“Ah, well as close as. We’ve visited by way of the otherworld, but there’s not much room there for the likes of us. It’s got its own hard men and patience isn’t one of their virtues either—though marking and protecting their own territory certainly is.”

  Musgrave nodded, her thoughts turning back to Nuala and her relationship with the wolves.

  “So,” she said. “The animosity you feel towards Nuala comes from her having abandoned you.”

  The leader of the Gentry laughed. “Not at all. We got along fine. We had the city, she had her house on the hill, and if sometimes we sniffed around her woods, we kept our distance and took care not to disturb her charge.”

  “So what happened?”

  “You woke ambition in us.”

  “I?”

  “Oh, don’t play the innocent shite. All your talk of gaining power and wresting land from the native spirits, of being more than men so we deserved whatever we could take and hold—what did you think that woke in us?”

  “But—”

  Again that mocking laugh. “Don’t worry. We’ve no regrets. But you can see how our mam might not be too pleased to see us turning out like the father.”

  Musgrave nodded. “She set her own sights too low.”

  “Perhaps. But we set ours too high.”

  “No, we can still salvage something out of this. Ellie can still make the copy of the mask, infuse it with her untapped geasan …”

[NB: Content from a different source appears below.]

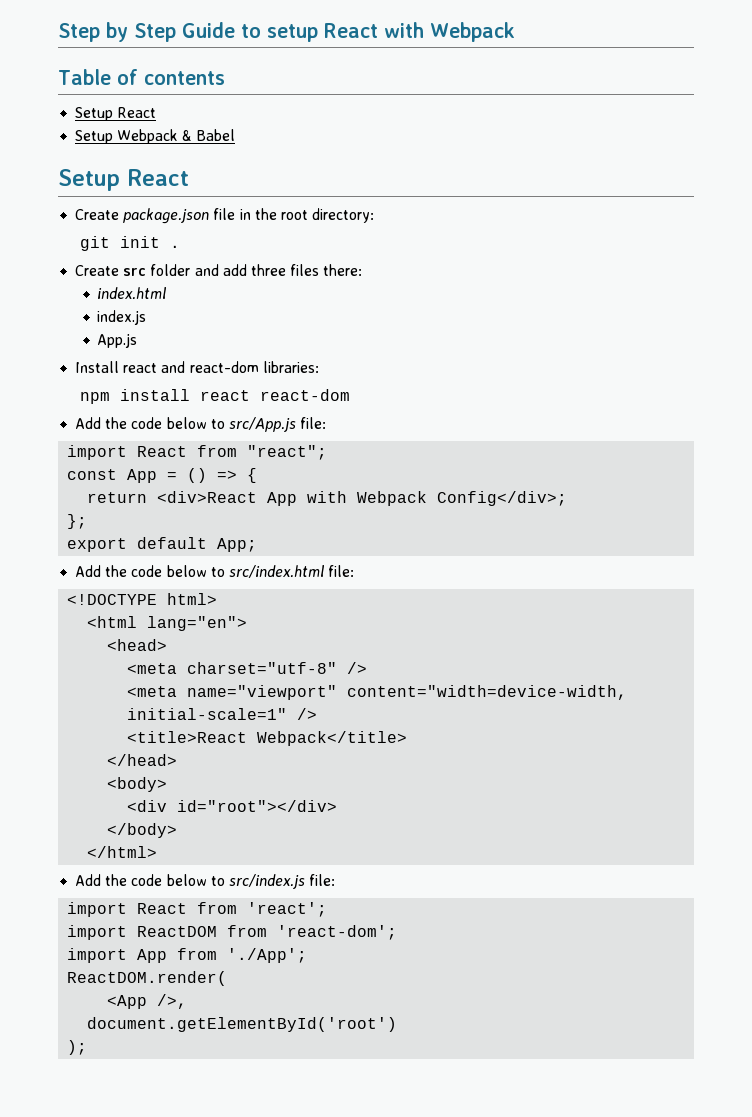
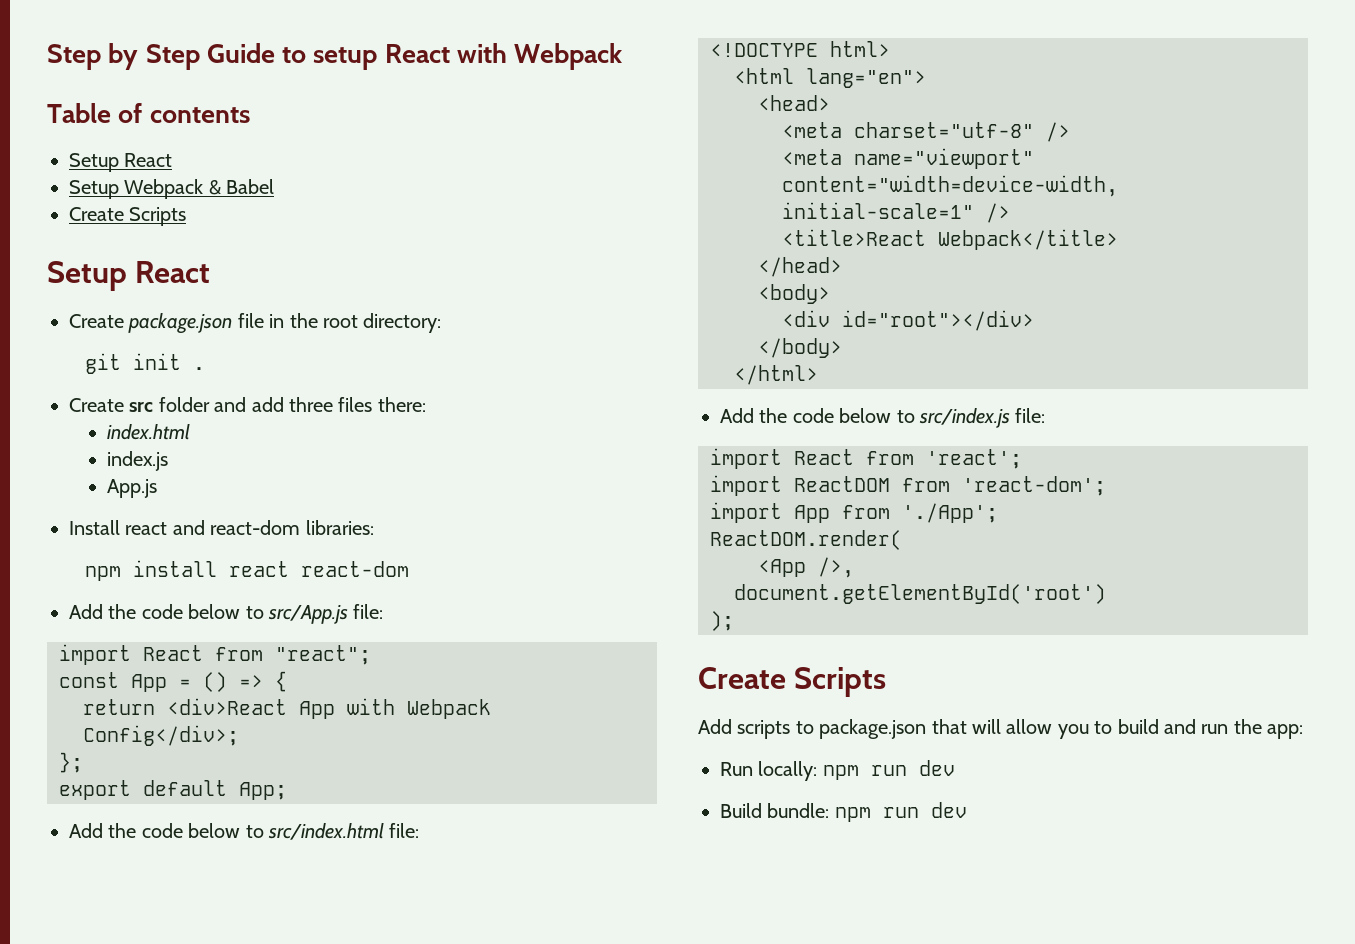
(235, 135) none -> [69,207,187,226] // Create Scripts
(88, 1047) none -> [698,667,887,697] [698,719,1304,739] [720,760,955,781] [720,802,967,822] // Create Scripts // Add scripts to package.json that will allow you to build and run the app: // Run locally: npm run dev // Build bundle: npm run dev

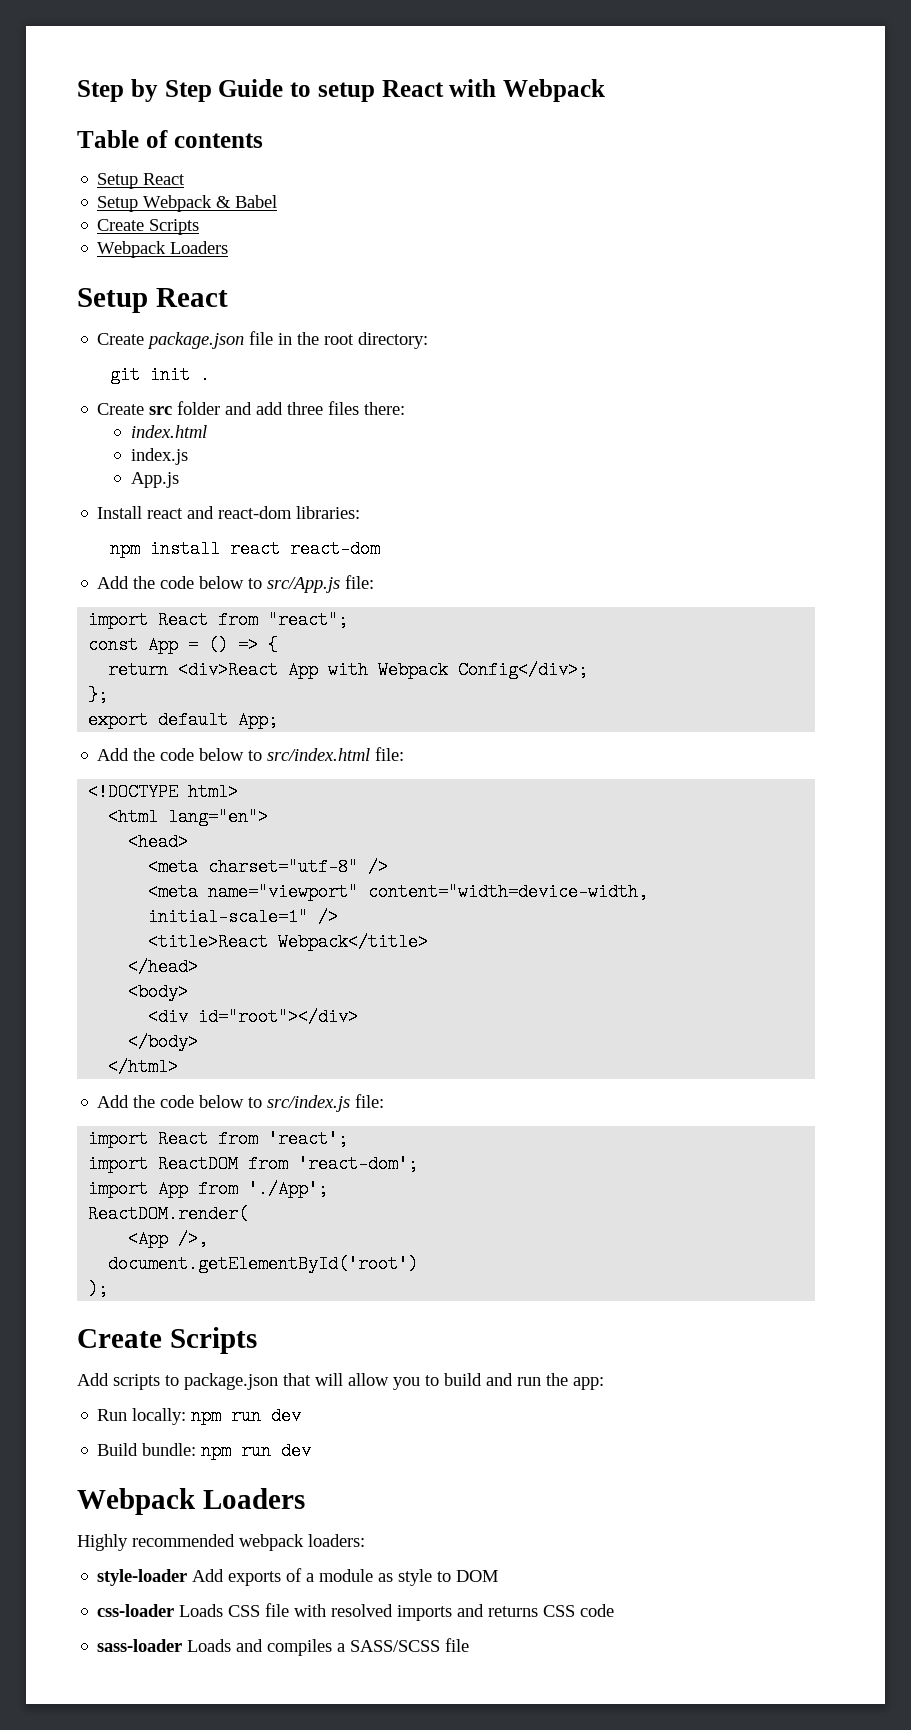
(187, 216) none -> [97,241,229,258] // Webpack Loaders
(967, 810) none -> [77,1488,305,1515] [77,1534,365,1551] [97,1568,499,1586] [97,1603,615,1621] [97,1638,470,1656] // Webpack Loaders // Highly recommended webpack loaders: // style-loader Add exports of a module as style to DOM // css-loader Loads CSS file with resolved imports and returns CSS code // sass-loader Loads and compiles a SASS/SCSS file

  Her voice trailed off as the leader shook his head.

  “We’re done now,” he said. “If we’re not gone soon, the pup will be after us in all his buggering glory. We mean to be long gone before he begins his hunt.”

  He stood up, took a drag from his cigarette, then dropped the butt into the pool.

  “I’d look to your own skin,” he added. “The pup won’t be any more enamored with you.”

  Musgrave held her breath, but the cigarette butt only hissed and went out. Father Salmon didn’t stir.

  “Wait,” she said, standing up as well.

  When the leader began to turn away, she caught him by the arm. A growl rose in his chest and he pulled free.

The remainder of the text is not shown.